Die Serie von Pannen bei der Bewachung von US-Präsident Barack Obama reißt nicht ab. Nur wenige Tage vor dem Patzer des Secret Service, bei dem ein Irak-Kriegsveteran über den Zaun des Weißen Hauses springen und weit ins Haupthaus vordringen konnte, erlaubte sich die Leibgarde einen weiteren Fehler, wie nun die "Washington Post" berichtet. Der Secret Service hatte während Obamas Besuch bei der Seuchenbehörde CDC einen bewaffneten, dreifach verurteilten Ex-Straftäter in die Nähe des Präsidenten gelassen.

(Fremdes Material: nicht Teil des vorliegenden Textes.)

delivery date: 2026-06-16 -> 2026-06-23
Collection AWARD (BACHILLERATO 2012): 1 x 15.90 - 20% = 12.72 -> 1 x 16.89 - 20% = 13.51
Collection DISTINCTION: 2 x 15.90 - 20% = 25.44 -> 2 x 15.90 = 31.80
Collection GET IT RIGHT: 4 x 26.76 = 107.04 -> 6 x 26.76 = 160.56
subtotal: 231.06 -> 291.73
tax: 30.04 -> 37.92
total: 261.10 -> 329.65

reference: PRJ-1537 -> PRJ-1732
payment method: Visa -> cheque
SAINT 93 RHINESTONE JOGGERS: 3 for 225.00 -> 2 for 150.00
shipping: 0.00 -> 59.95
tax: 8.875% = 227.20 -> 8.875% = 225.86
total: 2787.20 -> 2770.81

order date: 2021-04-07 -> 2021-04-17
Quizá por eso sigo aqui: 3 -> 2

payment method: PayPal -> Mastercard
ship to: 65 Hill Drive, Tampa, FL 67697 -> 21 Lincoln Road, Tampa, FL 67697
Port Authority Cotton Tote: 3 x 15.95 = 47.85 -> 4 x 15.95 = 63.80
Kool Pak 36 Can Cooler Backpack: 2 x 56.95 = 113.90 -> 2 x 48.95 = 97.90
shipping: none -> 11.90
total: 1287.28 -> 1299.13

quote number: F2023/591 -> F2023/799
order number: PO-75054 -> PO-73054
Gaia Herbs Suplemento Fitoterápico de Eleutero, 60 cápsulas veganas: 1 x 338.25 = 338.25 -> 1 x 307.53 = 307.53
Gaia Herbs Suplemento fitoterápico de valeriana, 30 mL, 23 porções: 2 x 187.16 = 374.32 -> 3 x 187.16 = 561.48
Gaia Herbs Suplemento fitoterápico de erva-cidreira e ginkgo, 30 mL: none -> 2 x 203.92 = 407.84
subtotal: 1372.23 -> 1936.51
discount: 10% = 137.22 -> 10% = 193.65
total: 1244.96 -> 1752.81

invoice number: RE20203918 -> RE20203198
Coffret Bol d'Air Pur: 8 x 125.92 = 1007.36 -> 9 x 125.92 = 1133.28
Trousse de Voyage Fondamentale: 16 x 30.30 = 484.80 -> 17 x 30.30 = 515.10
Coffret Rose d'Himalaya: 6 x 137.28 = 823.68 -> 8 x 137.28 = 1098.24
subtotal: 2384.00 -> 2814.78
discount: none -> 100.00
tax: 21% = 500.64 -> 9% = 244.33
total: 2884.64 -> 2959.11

Die Chefin von Obamas Leibwache ist wegen der Pannenserie nunmehr zurückgetreten. Julia Pierson, Leiterin des Secret Service, habe den Rücktritt angeboten und das Ministerium für Heimatschutz habe den Schritt akzeptiert, teilte die Behörde am Mittwoch mit.

Bei der jüngsten Panne waren Obama und der Ex-Straftäter vor rund zwei Wochen bei dem CDC-Besuch in Atlanta gemeinsam im Aufzug gefahren, schreibt die "Post". Der Mann wurde auffällig, als er mit seinem Smartphone zahlreiche Fotos des Präsidenten machte. Als die Agenten sich beschwerten, wurde der Mitarbeiter einer Sicherheitsfirma auf der Stelle gefeuert und musste dabei seine Dienstwaffe abgeben - da wurde den Leibwächtern erst klar, dass er bewaffnet gewesen war. Die strengen Sicherheitsprotokolle verbieten eigentlich, dass sich außer dem Secret Service Bewaffnete in Obamas Nähe aufhalten.

Eine kleine Konsequenz hatten die Pannen bereits: Die Tür zum Haupteingangsbereich des Weißen Hauses schließt sich nun von selbst ab.